Ghost town in Sweetwater County, Wyoming, United States

Table Rock is a ghost town in Sweetwater County, Wyoming, United States. The former town is part of a census-designated place. In the 2000 census, it had a population of 82, but the 2010 census reported a population of 0.

==Geography==
Table Rock lies along Interstate 80 in the Red Desert Basin, between Rock Springs and Wamsutter.

According to the United States Census Bureau, Table Rock has a total area of 6.8 square miles (17.6 km^{2}), all land.

==History==
Table Rock was built in the late 1970s by Colorado Interstate Gas (CIG) as a company town, to house workers during an area boom and housing shortage. It was built just north of the company's natural gas processing plant. CIG provided employees three- or four-bedroom homes free of charge and built a community center. The village began to decline after El Paso Corp. acquired CIG in 2001. In 2003, the plant and town were bought by Anadarko Petroleum, which then decided not to operate the village. Table Rock was closed in July 2003. The housing units were sold to real estate developers, and some of the houses were moved to Rock Springs.

The remaining homes were demolished in late August 2011, leaving the community center as the only structure standing on the village site, and it was scheduled to be moved.

==Demographics==
The census of 2000 did not separate the town from the larger CDP, but there were 82 people, 32 households, and 23 families residing in the entire CDP. The population density was 12.0 people per square mile (4.6/km^{2}). There were 55 housing units at an average density of 8.1/sq mi (3.1/km^{2}). The racial makeup of the CDP was 86.59% White, 1.22% Native American, 1.22% Asian, 3.66% from other races, and 7.32% from two or more races. Hispanic or Latino of any race were 10.98% of the population.

There were 32 households, out of which 43.8% had children under the age of 18 living with them, 65.6% were married couples living together, 3.1% had a female householder with no husband present, and 28.1% were non-families. 28.1% of all households were made up of individuals, and none had someone living alone who was 65 years of age or older. The average household size was 2.56 and the average family size was 3.17.
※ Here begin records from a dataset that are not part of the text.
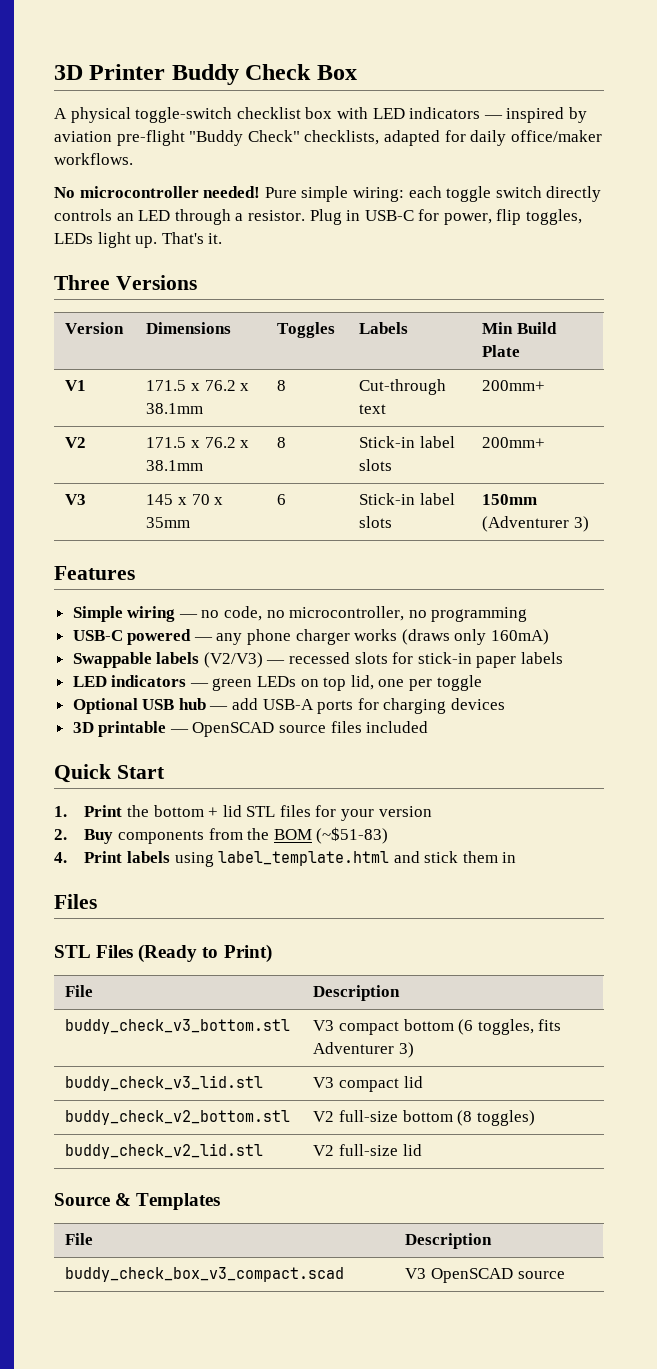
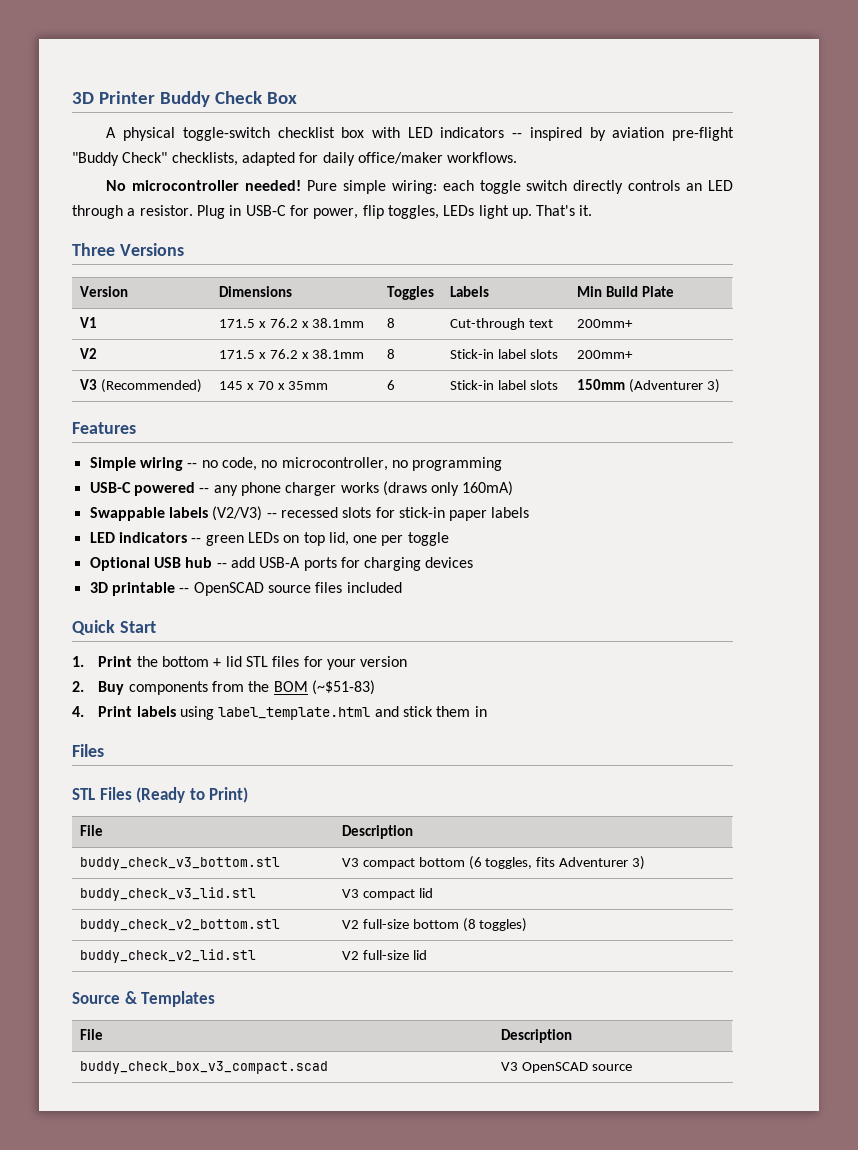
- A physical toggle-switch checklist box with LED indicators — inspired by aviation pre-flight "Buddy Check" checklists, adapted for daily office/maker workflows.
+ A physical toggle-switch checklist box with LED indicators -- inspired by aviation pre-flight "Buddy Check" checklists, adapted for daily office/maker workflows.
- V3 | 145 x 70 x 35mm | 6 | Stick-in label slots | 150mm (Adventurer 3)
+ V3 (Recommended) | 145 x 70 x 35mm | 6 | Stick-in label slots | 150mm (Adventurer 3)
- Simple wiring — no code, no microcontroller, no programming
+ Simple wiring -- no code, no microcontroller, no programming
- USB-C powered — any phone charger works (draws only 160mA)
+ USB-C powered -- any phone charger works (draws only 160mA)
- Swappable labels (V2/V3) — recessed slots for stick-in paper labels
+ Swappable labels (V2/V3) -- recessed slots for stick-in paper labels
- LED indicators — green LEDs on top lid, one per toggle
+ LED indicators -- green LEDs on top lid, one per toggle
- Optional USB hub — add USB-A ports for charging devices
+ Optional USB hub -- add USB-A ports for charging devices
- 3D printable — OpenSCAD source files included
+ 3D printable -- OpenSCAD source files included

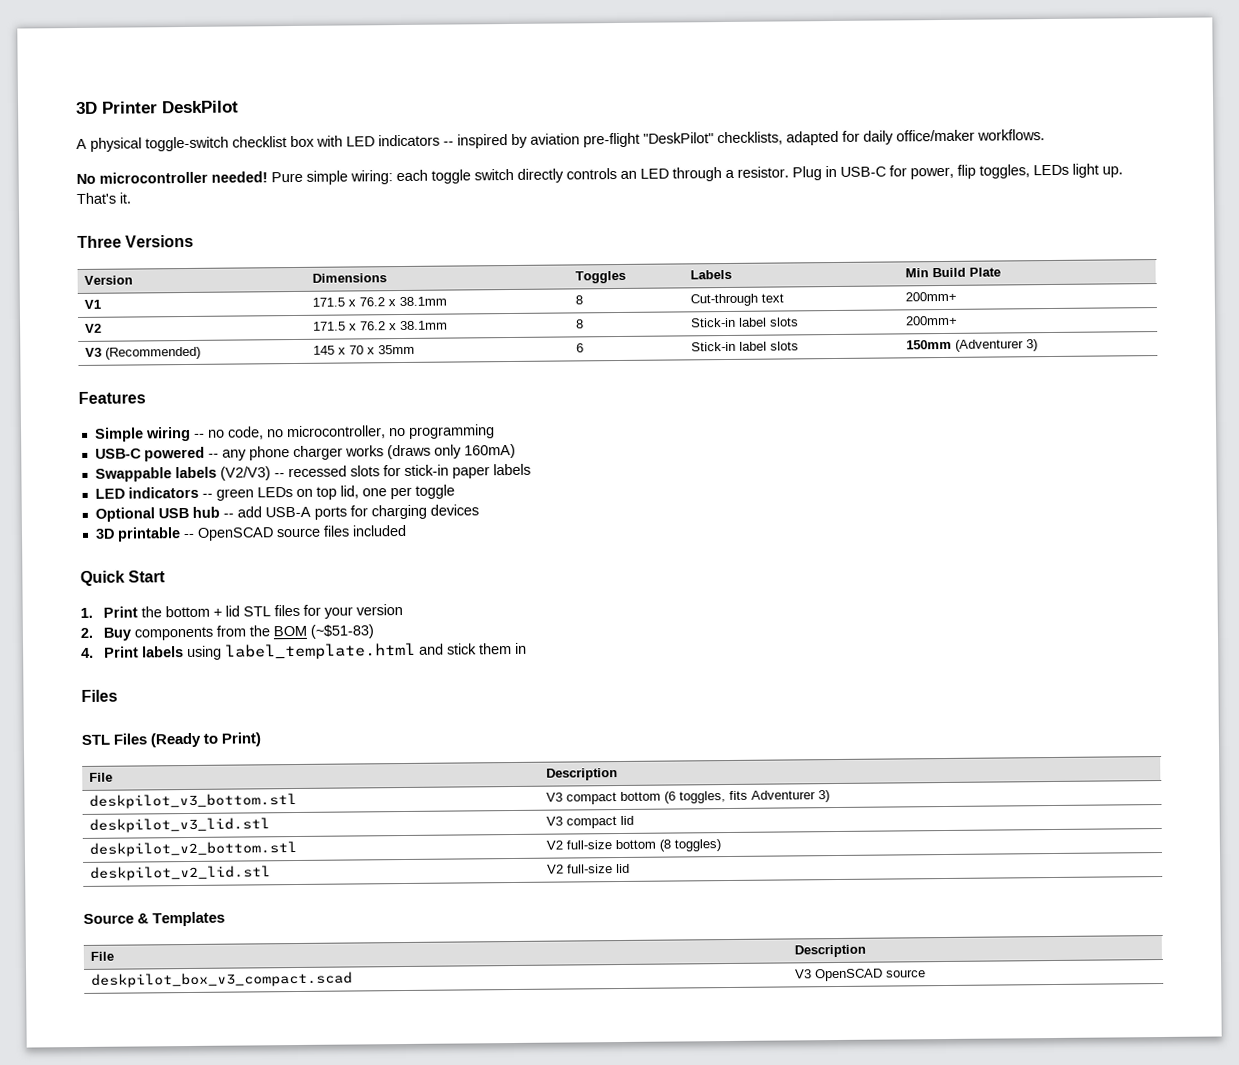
- 3D Printer Buddy Check Box
+ 3D Printer DeskPilot
- A physical toggle-switch checklist box with LED indicators -- inspired by aviation pre-flight "Buddy Check" checklists, adapted for daily office/maker workflows.
+ A physical toggle-switch checklist box with LED indicators -- inspired by aviation pre-flight "DeskPilot" checklists, adapted for daily office/maker workflows.
- buddy_check_v3_bottom.stl | V3 compact bottom (6 toggles, fits Adventurer 3)
+ deskpilot_v3_bottom.stl | V3 compact bottom (6 toggles, fits Adventurer 3)
- buddy_check_v3_lid.stl | V3 compact lid
+ deskpilot_v3_lid.stl | V3 compact lid
- buddy_check_v2_bottom.stl | V2 full-size bottom (8 toggles)
+ deskpilot_v2_bottom.stl | V2 full-size bottom (8 toggles)
- buddy_check_v2_lid.stl | V2 full-size lid
+ deskpilot_v2_lid.stl | V2 full-size lid
- buddy_check_box_v3_compact.scad | V3 OpenSCAD source
+ deskpilot_box_v3_compact.scad | V3 OpenSCAD source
In the CDP the population was spread out, with 32.9% under the age of 18, 12.2% from 18 to 24, 30.5% from 25 to 44, 24.4% from 45 to 64. The median age was 29 years. For every 100 females, there were 121.6 males. For every 100 females age 18 and over, there were 150.0 males.

The median income for a household in the CDP was $48,750, and the median income for a family was $48,750. Males had a median income of $41,000 versus $11,250 for females. The per capita income for the CDP was $12,775. None of the population or the families were below the poverty line.

==Education==
The CDP is within the Sweetwater County School District Number One.